There is a caveat to remember here, namely that if ignoreRequestParams is not set to “true”, the documentId property is retrieved from the URL. If found that is used and any code in the documentId – including any server-side code – is ignored. So the code will not be executed.

But if ignoreRequestParams=”true” then the documentId may be set in a scoped variable, for example. This was a process I was using in an application. If they had accessed the page before, I could just retrieve the relevant back-end document. But on the first time a specific user accessed the page, the document did not exist, so I wanted to create a new document and have it available in read mode. But I also wanted to initialise various fields.

In a traditional Notes Client app, that would have been done by creating fields that had a default value and setting the Form to inherit from the previously selected document. In XPages, novice developers may take a similar approach, adding hiddenInput controls and setting the default value. It’s a perfectly acceptable approach and one I’ve used myself.

But there is another way. I added code in the documentId to retrieve the relevant document and, if it did not exist, create it and initialise the various fields. The scoped variable was still set and returned by the documentId. This scenario was fine for me because I wanted the document to exist regardless of subsequent work.

The second situation was the default value for a Dojo List Text Box that was bound to a scoped variable. I wanted to use the first option from the list (the source of the list varied for different users). But elsewhere in the page the scoped variable was used to retrieve relevant language-specific fields. It was also used by a Java method to initialise a Collection of related documents. Setting the defaultValue property still means the scoped variable that component is bound to is still null until a partial refresh is triggered that updates those components. An alternative would have been to set the scoped variable in the beforePageLoad event, and that works fine. But the code to set it is disconnected from the component that uses it, which can slow down diagnosing the component’s behaviour for support. (As I found out, because the defaultValue property I was trying to set was getting overridden by the beforePageLoad code setting the scoped variable!)

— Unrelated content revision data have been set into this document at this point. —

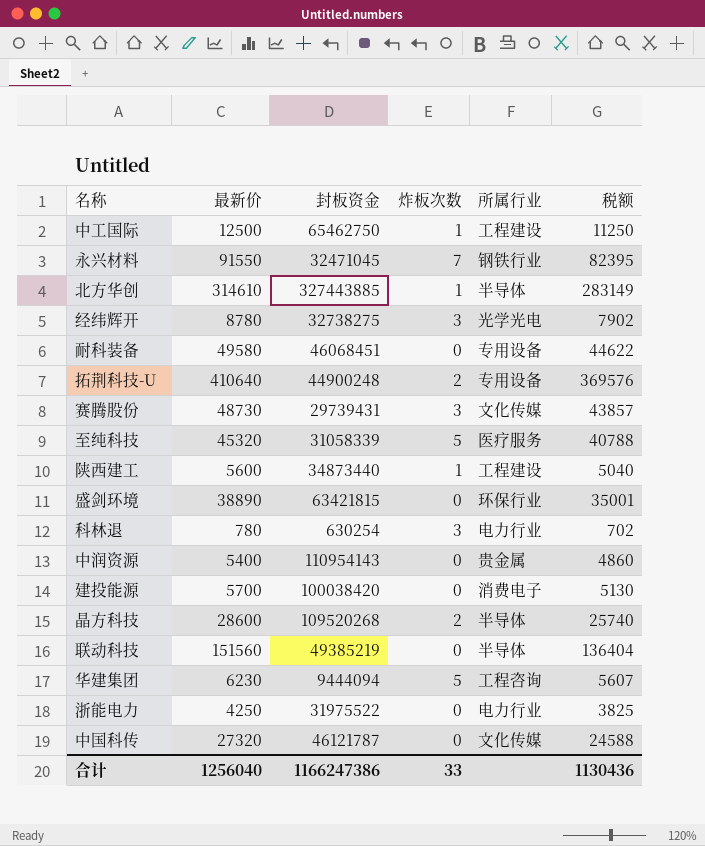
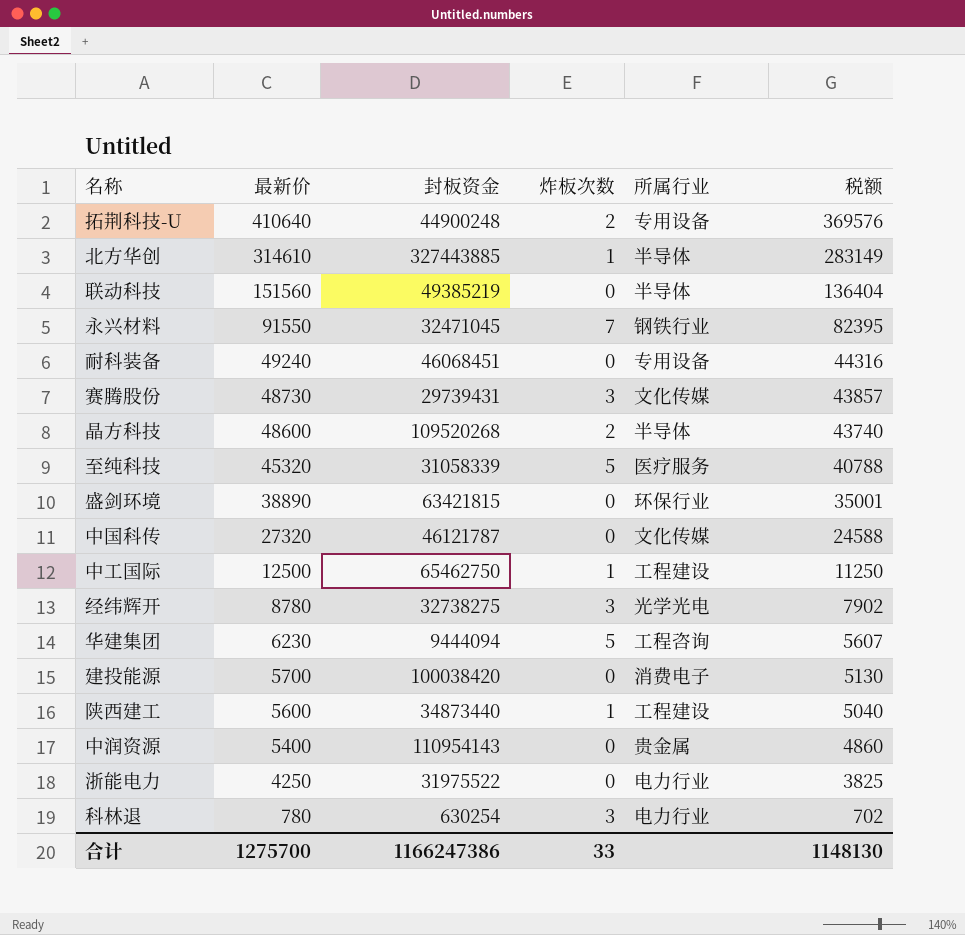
row order: none -> 最新价 descending
耐科装备 | 最新价: 49580 -> 49240
耐科装备 | 税额: 44622 -> 44316
晶方科技 | 最新价: 28600 -> 48600
晶方科技 | 税额: 25740 -> 43740
合计 | 最新价: 1256040 -> 1275700
合计 | 税额: 1130436 -> 1148130

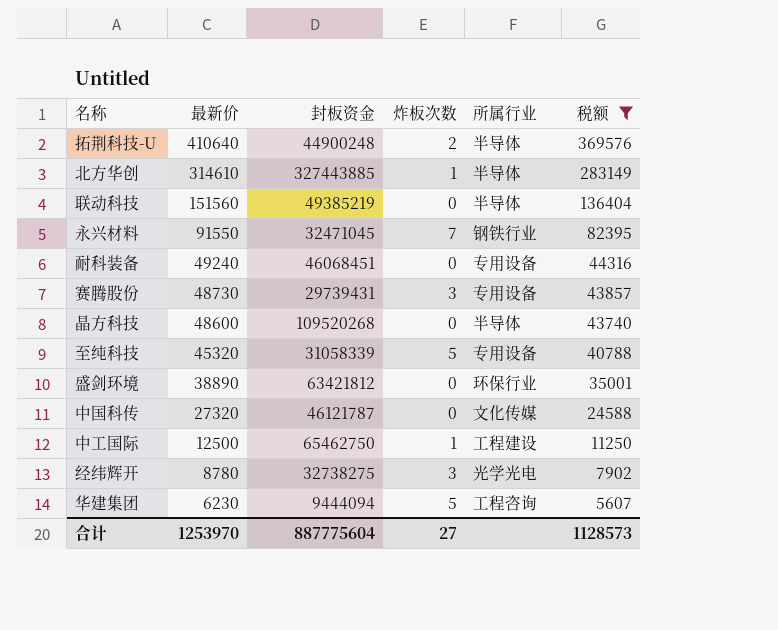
filter: none -> 税额 >= 5607
拓荆科技-U | 所属行业: 专用设备 -> 半导体
赛腾股份 | 所属行业: 文化传媒 -> 专用设备
晶方科技 | 炸板次数: 2 -> 0
至纯科技 | 所属行业: 医疗服务 -> 专用设备
盛剑环境 | 封板资金: 63421815 -> 63421812
合计 | 最新价: 1275700 -> 1253970
合计 | 封板资金: 1166247386 -> 887775604
合计 | 炸板次数: 33 -> 27
合计 | 税额: 1148130 -> 1128573

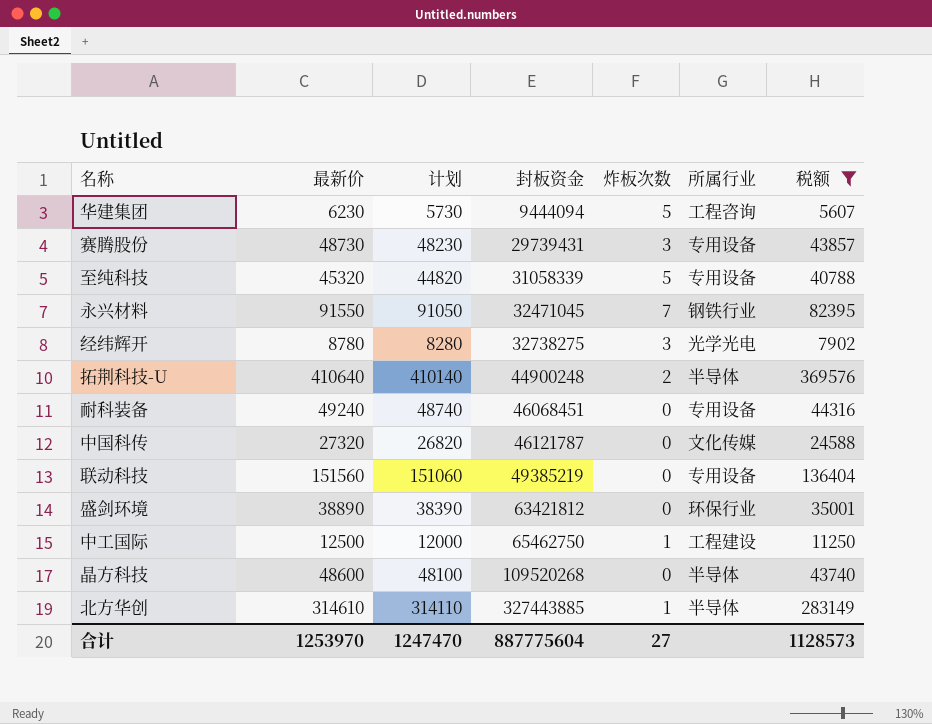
row order: 最新价 descending -> 封板资金 ascending
column 计划 | formula: none -> [最新价] - 500
联动科技 | 所属行业: 半导体 -> 专用设备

But beforePageLoad would not work in this scenario, because the Java object for which I was initialising a Collection was scoped to a panel, so could not be referenced at the XPage level. So I put the code to retrieve the default value, pass it to my Java method, set the scoped variable and retrieve the value all in the defaultValue property.

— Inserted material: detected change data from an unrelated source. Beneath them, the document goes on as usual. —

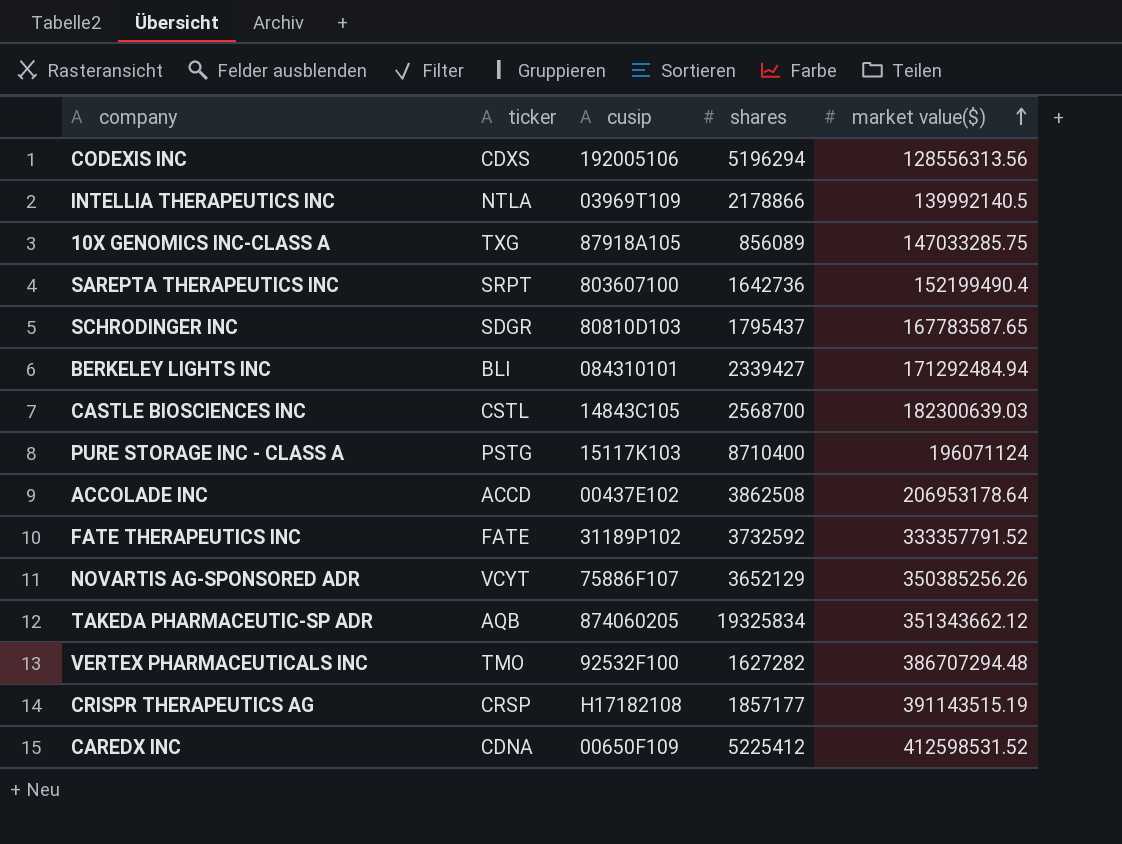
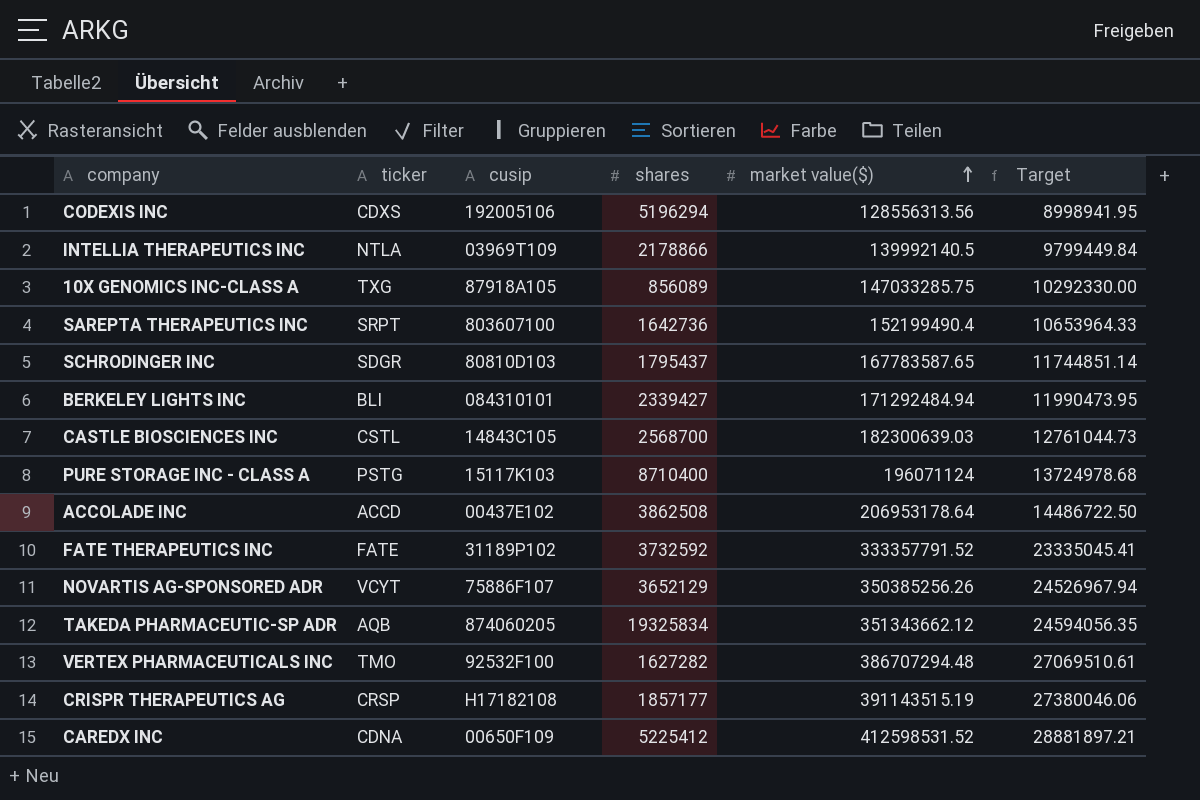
column Target | formula: none -> [market value($)] * 0.07

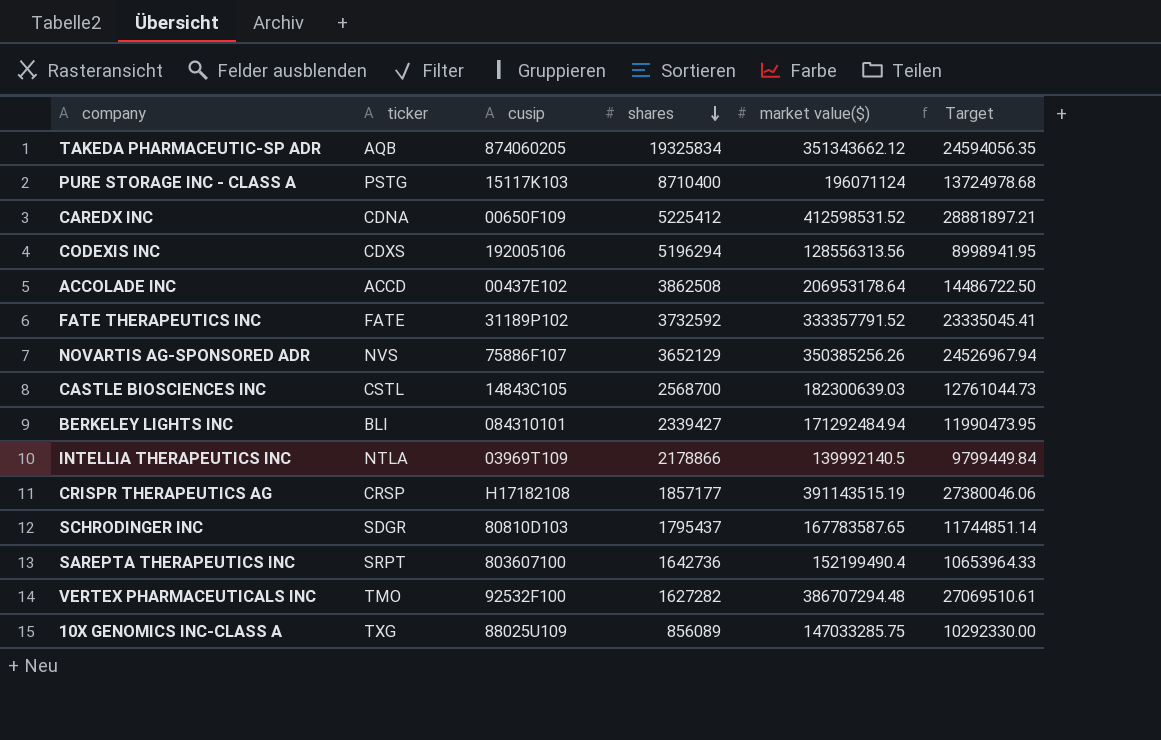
row order: market value($) ascending -> shares descending
NOVARTIS AG-SPONSORED ADR | ticker: VCYT -> NVS
10X GENOMICS INC-CLASS A | cusip: 87918A105 -> 88025U109

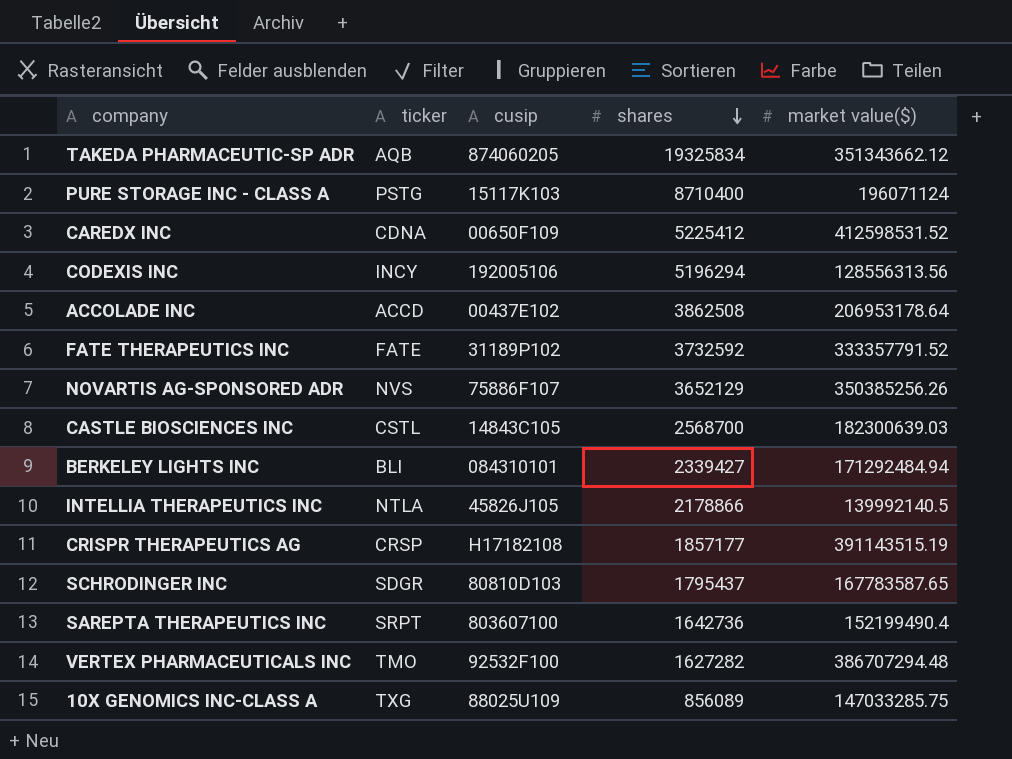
column Target | formula: [market value($)] * 0.07 -> none
CODEXIS INC | ticker: CDXS -> INCY
INTELLIA THERAPEUTICS INC | cusip: 03969T109 -> 45826J105

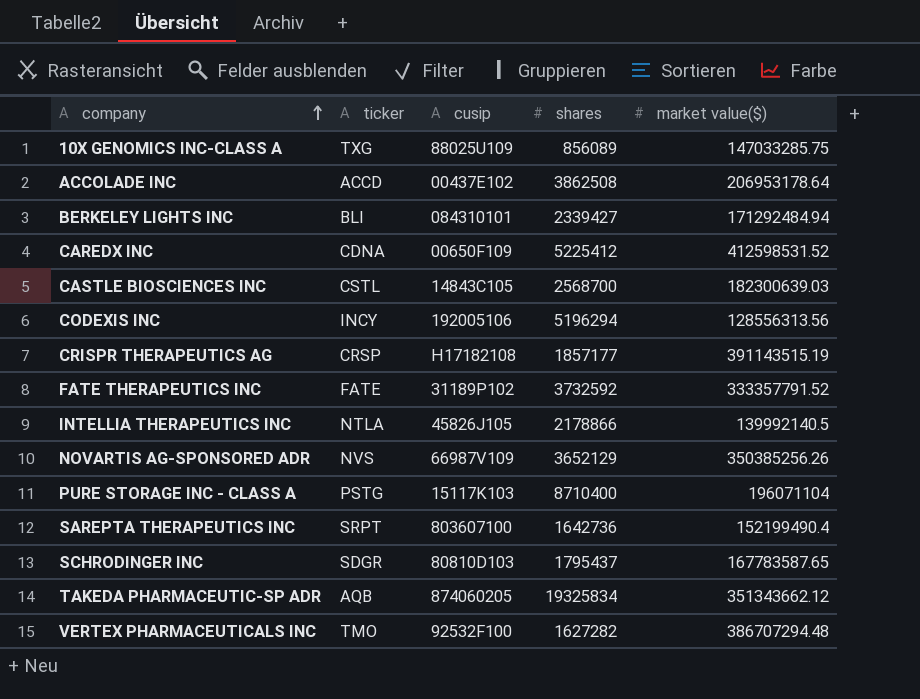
row order: shares descending -> company ascending
NOVARTIS AG-SPONSORED ADR | cusip: 75886F107 -> 66987V109
PURE STORAGE INC - CLASS A | market value($): 196071124 -> 196071104

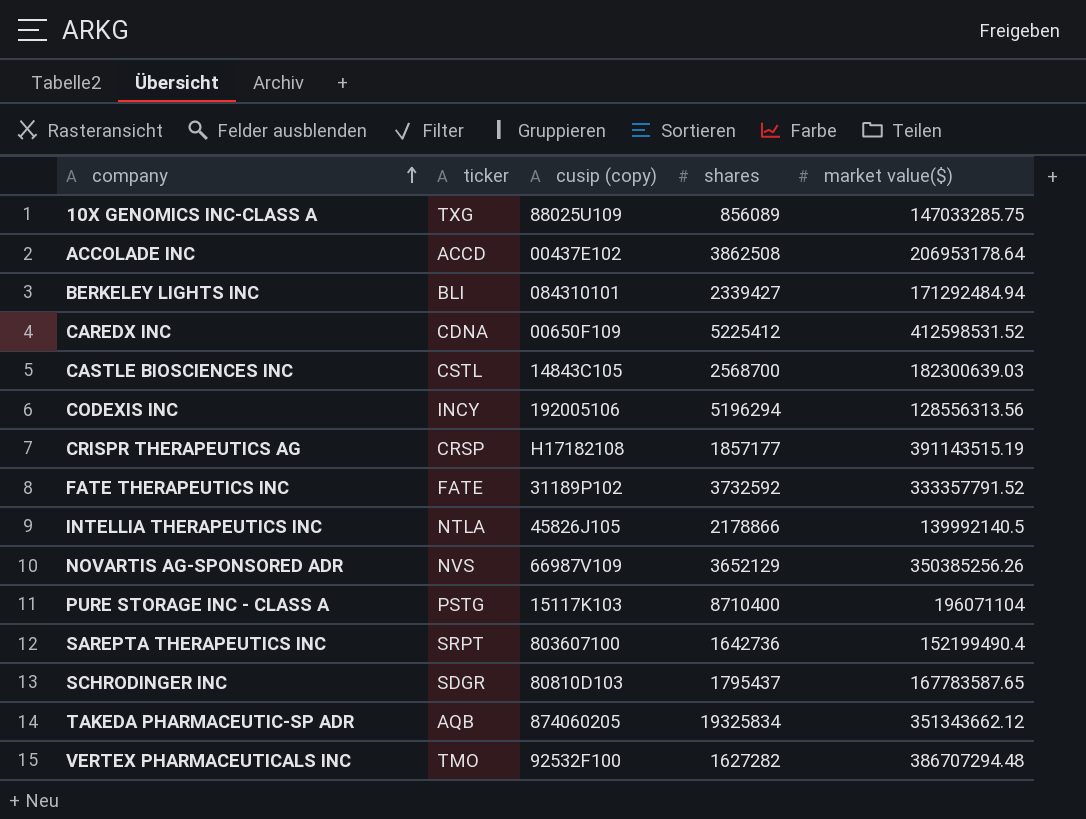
column name: cusip -> cusip (copy)

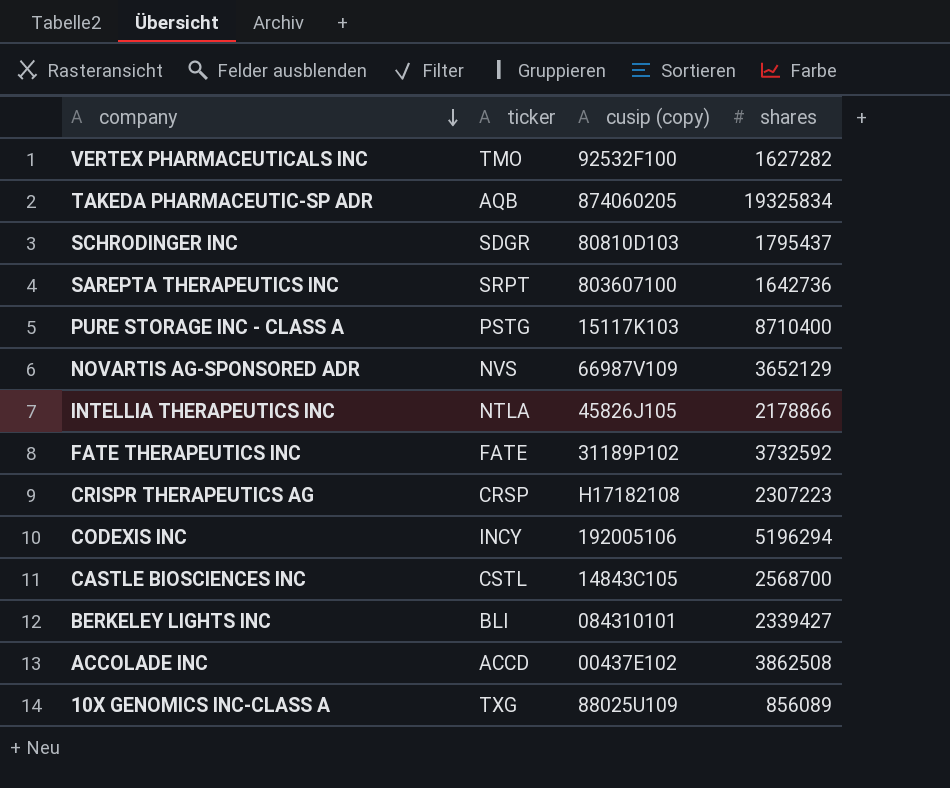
row order: company ascending -> company descending
column market value($) | position: 5 -> none
row CAREDX INC: CDNA | 00650F109 | 5225412 | 412598531.52 -> none
CRISPR THERAPEUTICS AG | shares: 1857177 -> 2307223

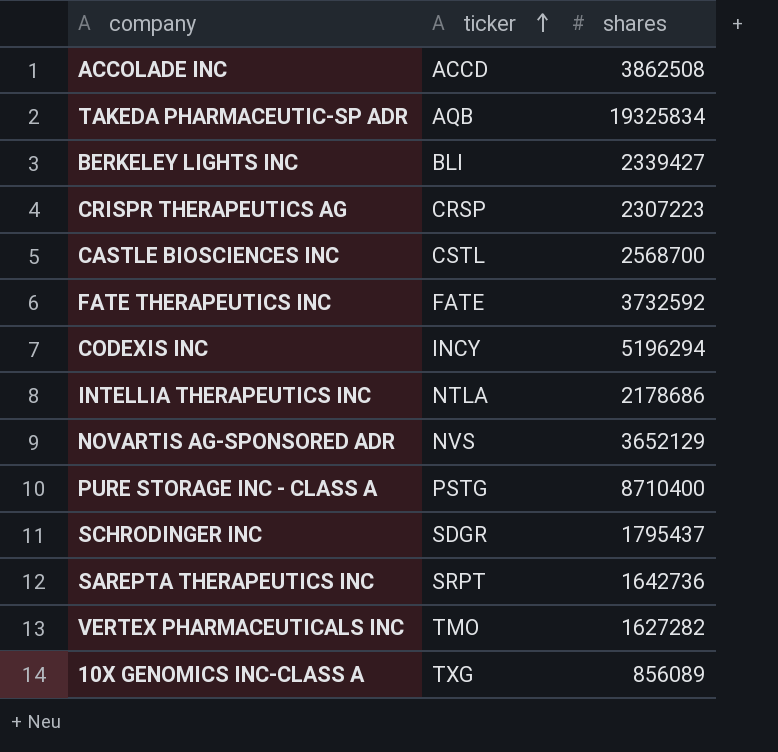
row order: company descending -> ticker ascending
column cusip (copy) | position: 3 -> none
INTELLIA THERAPEUTICS INC | shares: 2178866 -> 2178686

However the defaultValue property was computed, whether inline, via a bean or via a Controller class, additional code tangential to the purpose of setting that property can still be run. It can make code more readable and easier to debug, as well as minimising challenges caused by conflicting functionality from various areas of the XPage. It just requires a little thinking outside the box, a good habit to get into if you’re looking to push boundaries in XPages.